An unfortunate fact is that obesity creates deeper issue than just physical ones, as it was found that undergoing weight loss surgery increases the likelihood of suicide in patients after around three years of gastric bypass.
- The study followed 8,800 patients 3 years before and after their surgery
- Most of them underwent gastric bypass, a procedure which essentially shrinks the stomach
- Around 1.3% of them reported to the ER after self-inflicted injuries, that is a 54% increase in risk
- Patients suffering from obesity don’t often show up at their follow-ups after the surgery
A study in Canada followed a number of over 8,800 patients for a period of three years before and after their weight loss surgery. Most of them underwent bariatric surgery, commonly known as gastric bypass. It’s a procedure that helps patients achieve weight loss by reducing stomach capacity and shrinking it to the size of a shot glass.
However, their problems did not end simply because of a slimmer body, which emphasizes the need for better post-op care. Among the patients, 111 of them, or 1.3% have required emergency care for self-inflicted injuries between the first and next three years after surgery. A majority have also seen an increase in chances to battle depression or even suicide attempts through drug abuse, or other means.

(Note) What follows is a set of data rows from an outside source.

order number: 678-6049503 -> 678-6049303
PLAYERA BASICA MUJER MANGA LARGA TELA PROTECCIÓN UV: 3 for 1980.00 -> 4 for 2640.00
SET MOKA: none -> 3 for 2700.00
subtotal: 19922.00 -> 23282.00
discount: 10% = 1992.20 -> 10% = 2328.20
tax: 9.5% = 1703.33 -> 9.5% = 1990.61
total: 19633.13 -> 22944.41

While it seems a relatively small percentage, it’s still three times higher than it is for the average population. It’s also 54% increase in same patients than it was in the three years before they went under the knife.
As stated by Dr. John Morton from the American Society for Metabolic and Bariatric Surgery, even if the burden of unhealthy extra weight is removed, “you don’t remove the burden of disease”. Psychological issues might linger for much longer after that. Self-esteem issues don’t repair themselves over night, and even their newly found healthy weight will not be able to quickly amend such problems.

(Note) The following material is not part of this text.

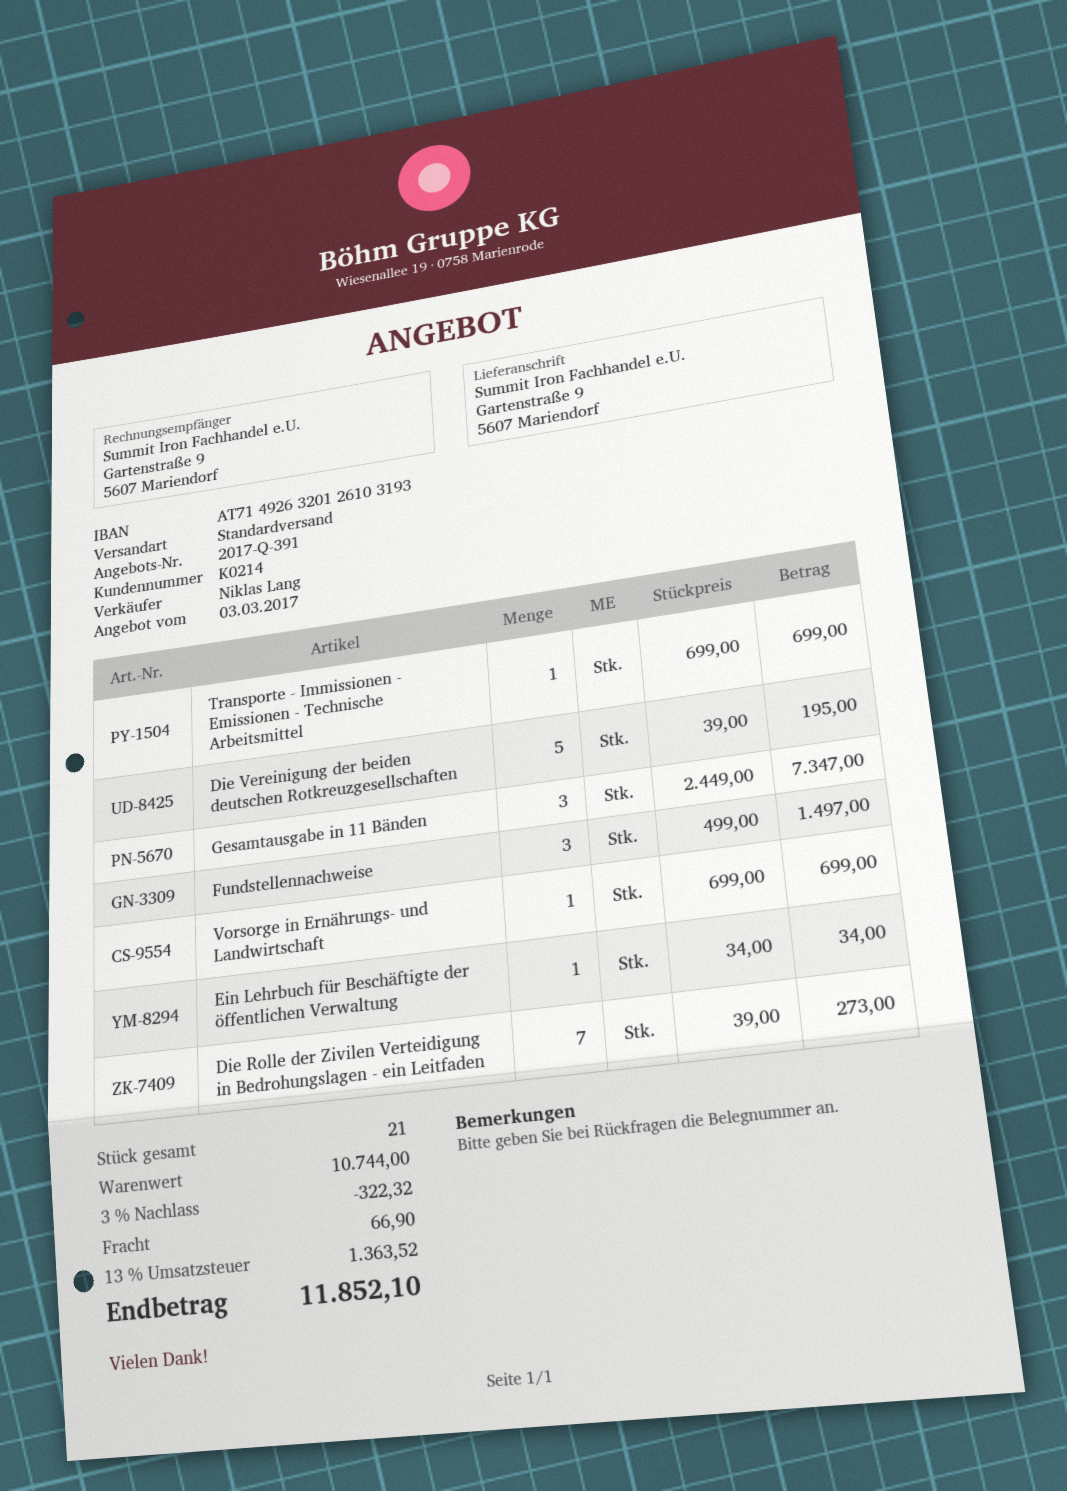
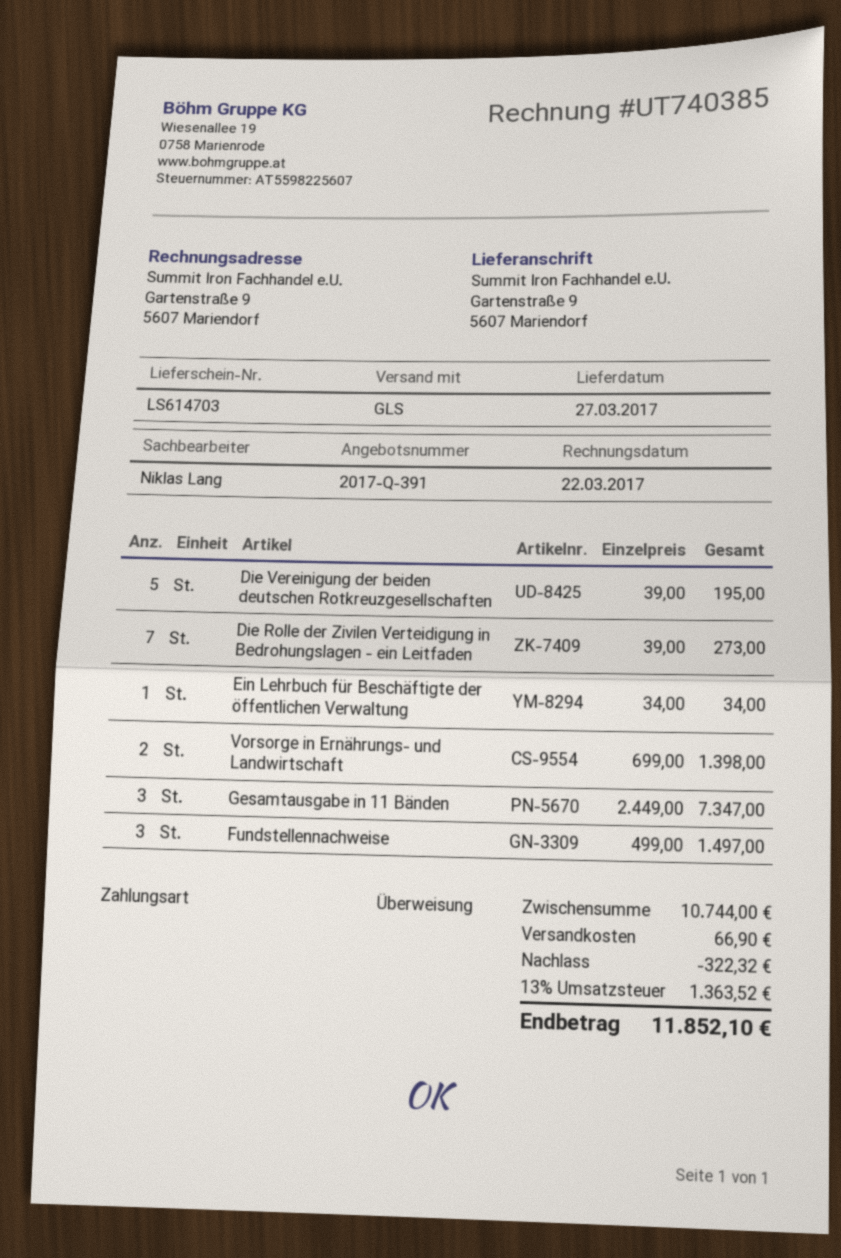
shipping method: standard -> GLS
Transporte - Immissionen - Emissionen - Technische Arbeitsmittel: 1 x 699.00 = 699.00 -> none
Vorsorge in Ernährungs- und Landwirtschaft: 1 x 699.00 = 699.00 -> 2 x 699.00 = 1398.00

According to Dr. Amir Ghaferi, author of a paper accompanying the study, these findings suggest that gastric bypass patients require more long-term behavior care even in the years after. Better support or more frequent follow-ups should be required in order to make sure the patient’s mental health has not declined. Unfortunately, this isn’t how things work.
Most people who go through bariatric surgery don’t often come back to see their doctor. Whether they’re doing really well, or really badly, they fall off the radar and are not frequently seen again. As admitted by Ghaferi, “bariatric surgery follow-up is notoriously poor”, and while they attempt to maintain at least a one year follow-up, it’s incredibly difficult.
Weight loss surgeries have grown significantly in popularity within the last couple of years. People suffering from obesity who cannot shed the extra pounds through exercise, diet or medication often opt to gastric bypass as an alternative. Like all types of surgeries though, it’s not risk free.
Other than dangers of malnutrition post-op, patients should either benefit and willingly attend follow-ups regarding their mental health, or the study underlines the possibility of better screening patients prone to self-harm before the surgery.